Desc: Network UPS Tools design document
File: design.txt
Date: 30 April 2003
Auth: Russell Kroll <rkroll@exploits.org>

Here is the general layout for the software.  It has a layered scheme,
in which clients, the server, and the drivers are separated.  Layers 
communicate with each other using an agreed-upon protocol.

The layering
============

  CLIENTS: upsmon, upsc, upsrw, upsstats, upsset, etc. (via upsclient)
  
           < network: TCP sockets, typically on port 3493 >

   SERVER: upsd

           < Unix domain sockets with text-based messages >

  DRIVERS: apcsmart, bestups, fentonups, powercom, etc.

           < serial communications, SNMP, USB, etc. >

EQUIPMENT: Smart-UPS 700, Fenton PowerPal 660, etc. (actual UPS hardware)

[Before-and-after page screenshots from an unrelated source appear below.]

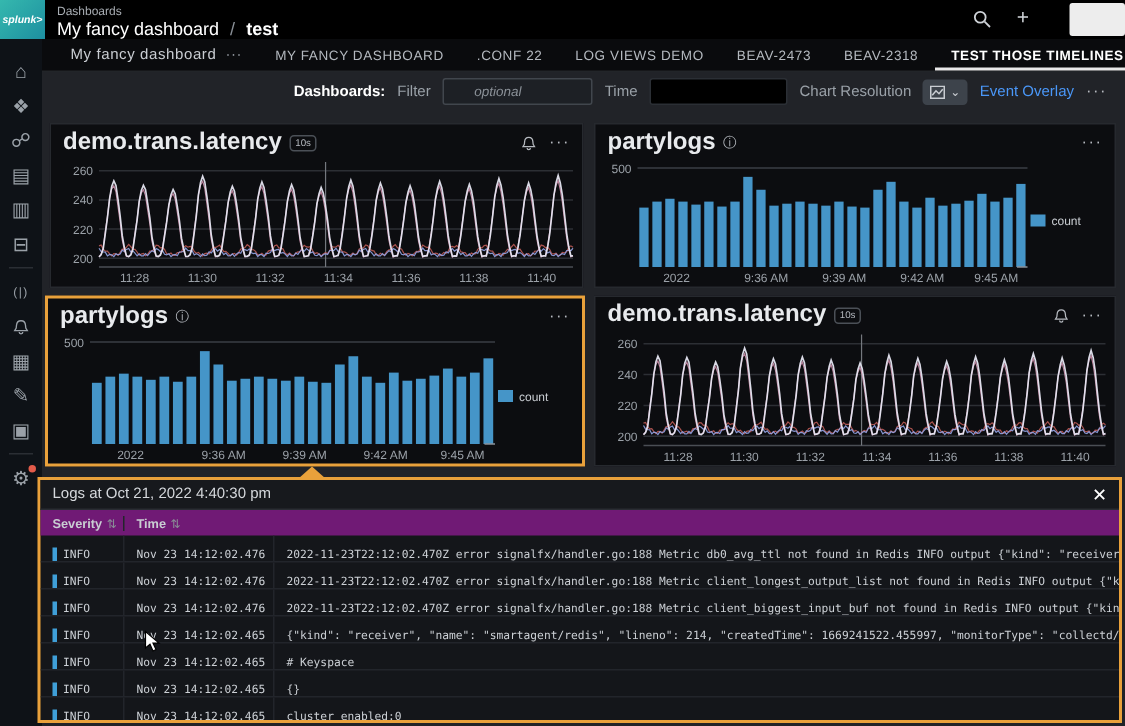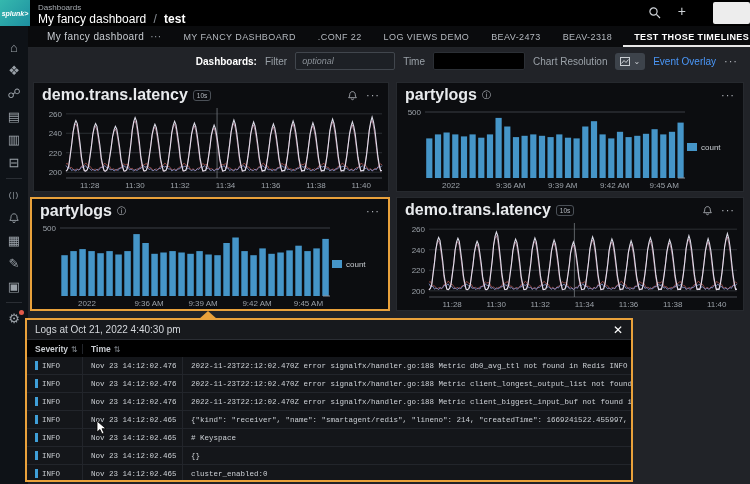"optional" #ov-filter { padding: 0 6px -> 0 20px }
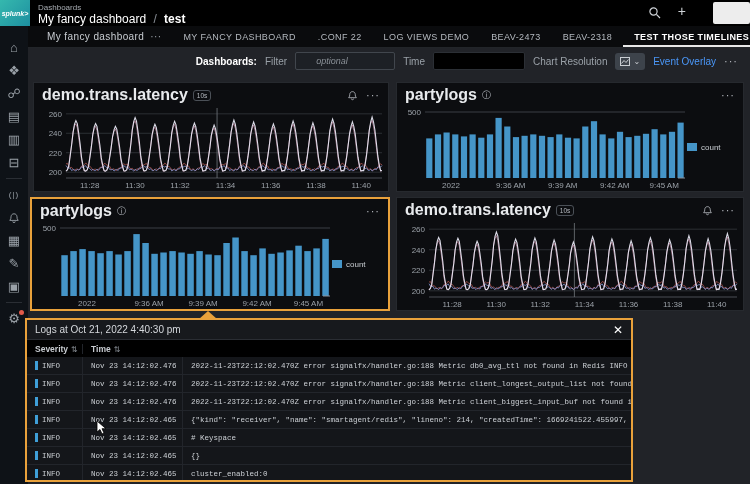"Logs at Oct 21, 2022" #logs { width: 608px -> 723px }
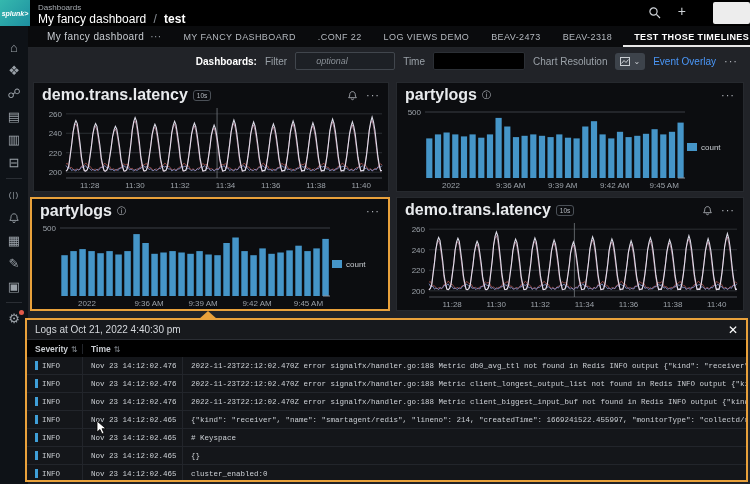"Severity ⇅" #logs-colhead { background: #000000 -> #701a75 }
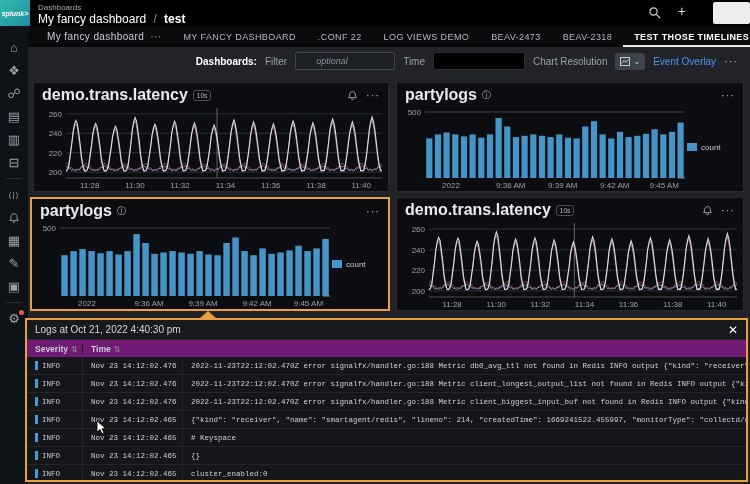"INFO" .logrow .cell { align-items: center -> flex-end; font-family: Liberation Mono, monospace -> none }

How information gets around
===========================

From the equipment
------------------

DRIVERS talk to the EQUIPMENT and receive updates.  For most hardware this
is polled (DRIVER asks EQUIPMENT about a variable), but forced updates are
also possible.  The exact method is not important, as it is abstracted
by the driver.

From the driver
---------------

The core of all DRIVERS maintains internal storage for every variable
that is known, and all of the auxiliary data for those variables.  It
sends updates to this data to any process which connects to the Unix
domain socket.

The DRIVERS will also provide a full copy of their internal knowledge
upon receiving the "DUMPALL" command on the socket.  The dump is in the
same format as updates, and is followed by "DUMPDONE".  When "DUMPDONE"
has been received, the view is complete.

The SERVER will connect to the socket of each DRIVER and will request a
dump at that time.  It retains this data in local storage for later use.
It continues to listen on the socket for additional updates .

This protocol is documented in sock-protocol.txt.

From the server
---------------

The SERVER's internal storage maintains a complete copy of the data
which is in the DRIVER, so it is capable of answering any request
immediately.  When a request for data arrives from a CLIENT, the SERVER
looks through the internal storage for that UPS and returns the
requested data if it is available.

The format for requests from the CLIENT is documented in protocol.txt.

Instant commands
================

Instant commands is the term given to a set of actions that result in
something happening to the UPS.  Some of the common ones are BTEST1 to
initiate a battery test and FPTEST to test the front panel of the UPS.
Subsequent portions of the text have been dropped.